Saved data entries —
● ● ● ● ●

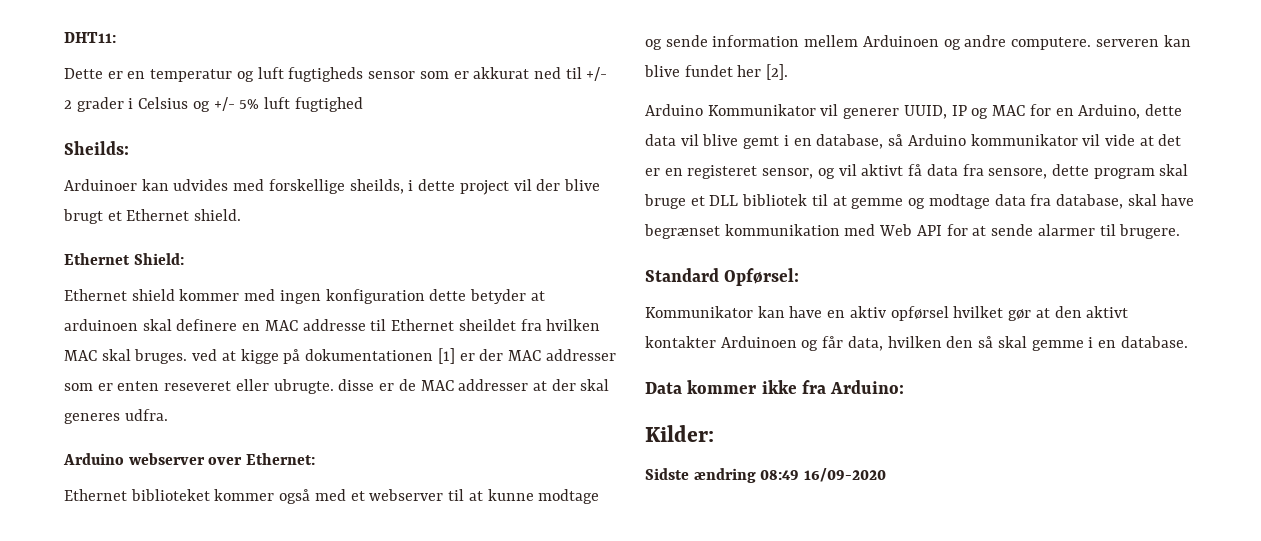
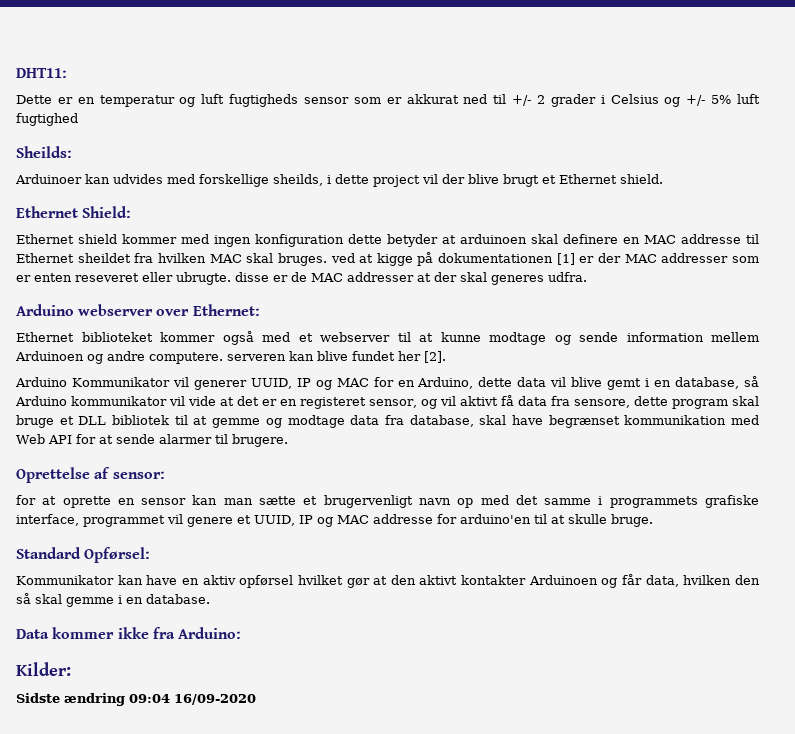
+ Oprettelse af sensor:
+ for at oprette en sensor kan man sætte et brugervenligt navn op med det samme i programmets grafiske interface, programmet vil genere et UUID, IP og MAC addresse for arduino'en til at skulle bruge.
- Sidste ændring 08:49 16/09-2020
+ Sidste ændring 09:04 16/09-2020

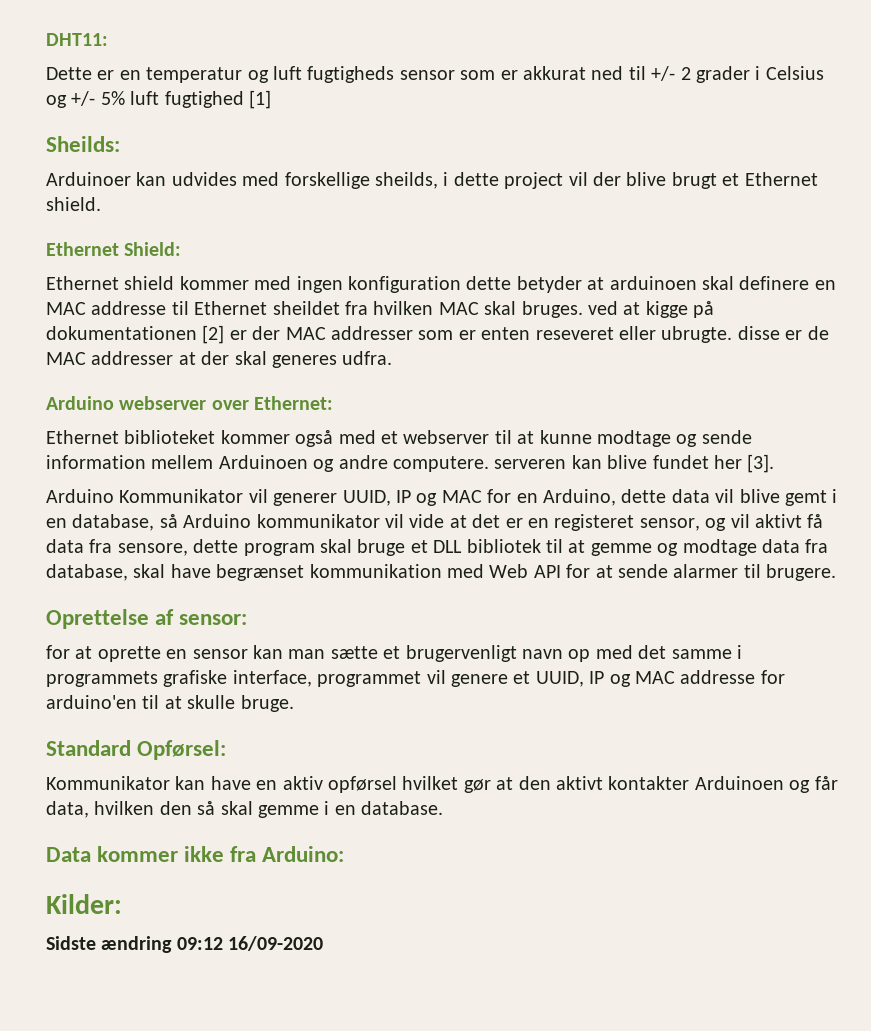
- Dette er en temperatur og luft fugtigheds sensor som er akkurat ned til +/- 2 grader i Celsius og +/- 5% luft fugtighed
+ Dette er en temperatur og luft fugtigheds sensor som er akkurat ned til +/- 2 grader i Celsius og +/- 5% luft fugtighed [1]
- Ethernet shield kommer med ingen konfiguration dette betyder at arduinoen skal definere en MAC addresse til Ethernet sheildet fra hvilken MAC skal bruges. ved at kigge på dokumentationen [1] er der MAC addresser som er enten reseveret eller ubrugte. disse er de MAC addresser at der skal generes udfra.
+ Ethernet shield kommer med ingen konfiguration dette betyder at arduinoen skal definere en MAC addresse til Ethernet sheildet fra hvilken MAC skal bruges. ved at kigge på dokumentationen [2] er der MAC addresser som er enten reseveret eller ubrugte. disse er de MAC addresser at der skal generes udfra.
- Ethernet biblioteket kommer også med et webserver til at kunne modtage og sende information mellem Arduinoen og andre computere. serveren kan blive fundet her [2].
+ Ethernet biblioteket kommer også med et webserver til at kunne modtage og sende information mellem Arduinoen og andre computere. serveren kan blive fundet her [3].
- Sidste ændring 09:04 16/09-2020
+ Sidste ændring 09:12 16/09-2020

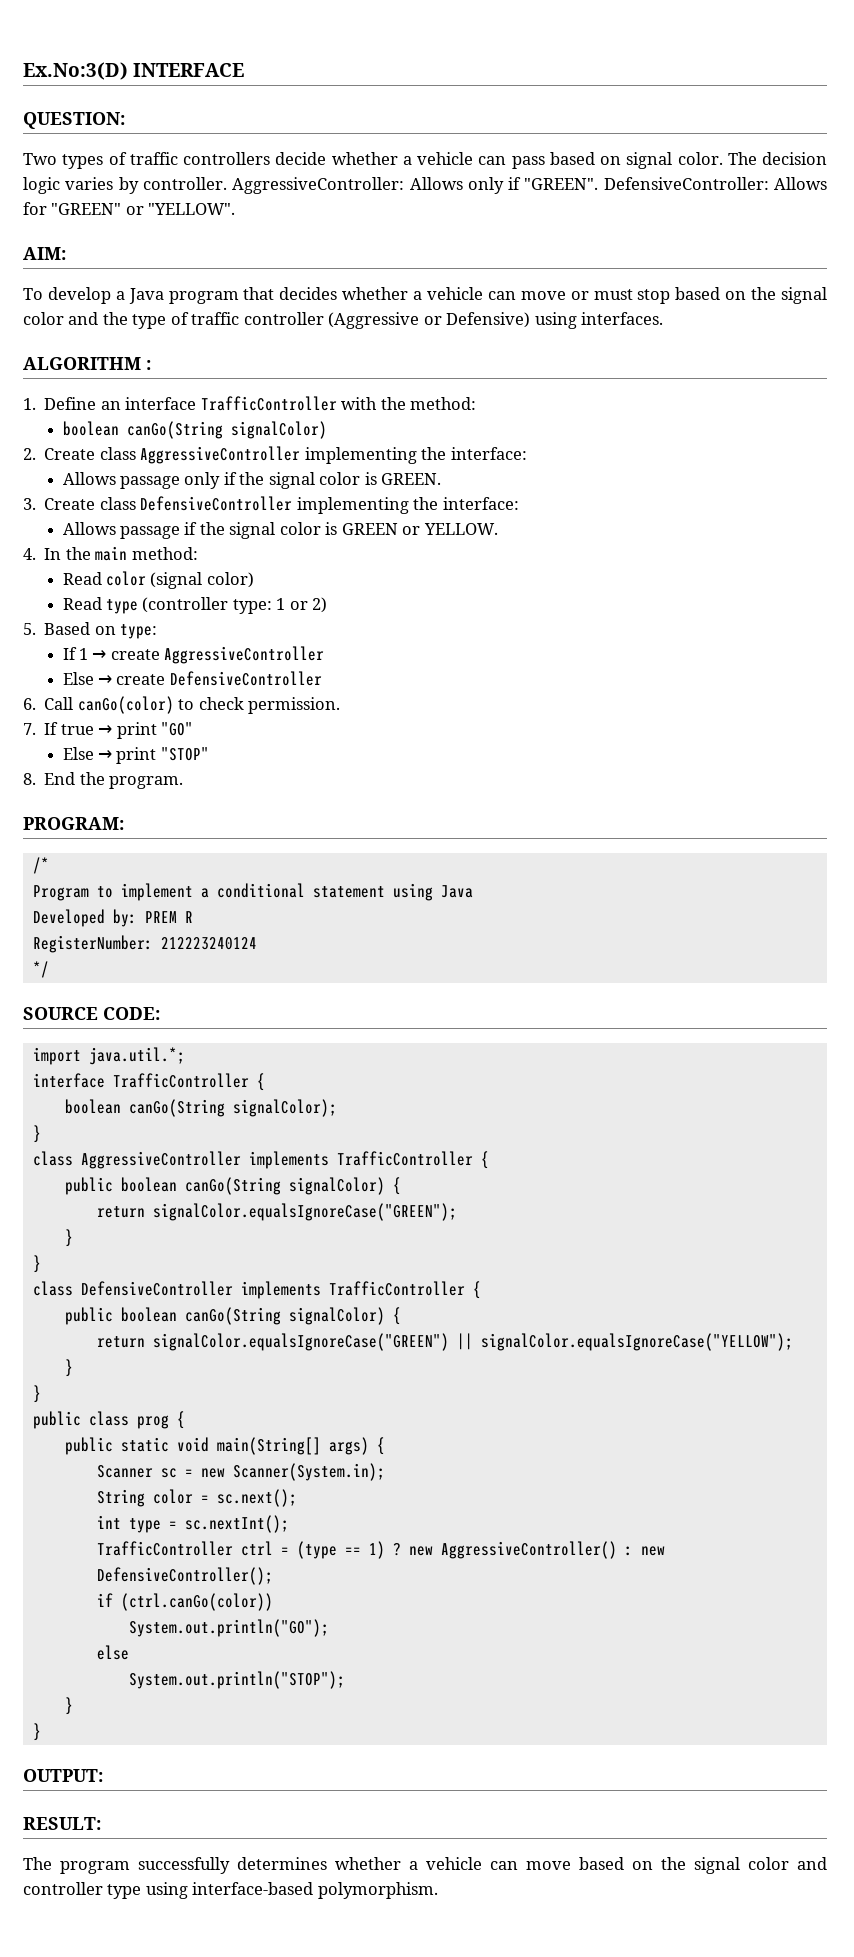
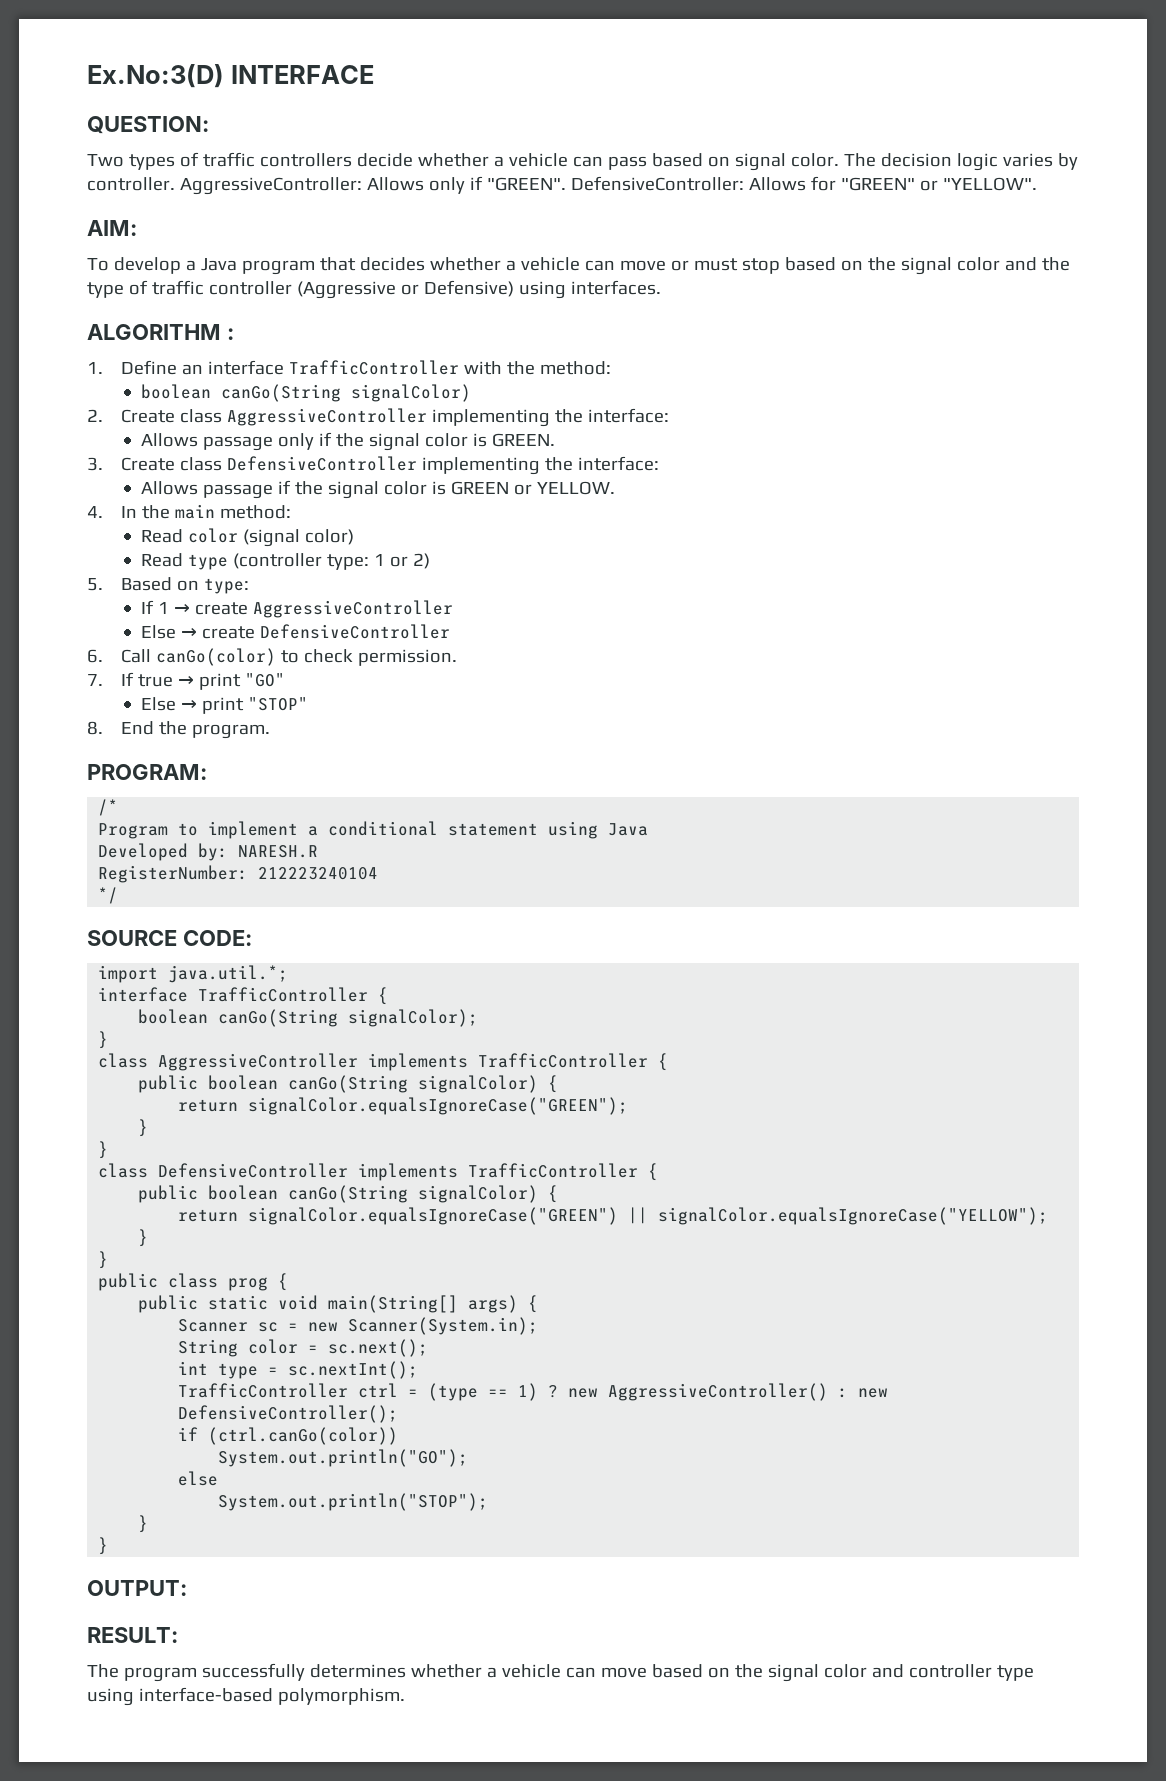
- Developed by: PREM R
+ Developed by: NARESH.R
- RegisterNumber: 212223240124
+ RegisterNumber: 212223240104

● ● ● ● ●

To do —
Please count how many lines in the preceding records hold the word "RegisterNumber", then give only that number.

Task answer —
2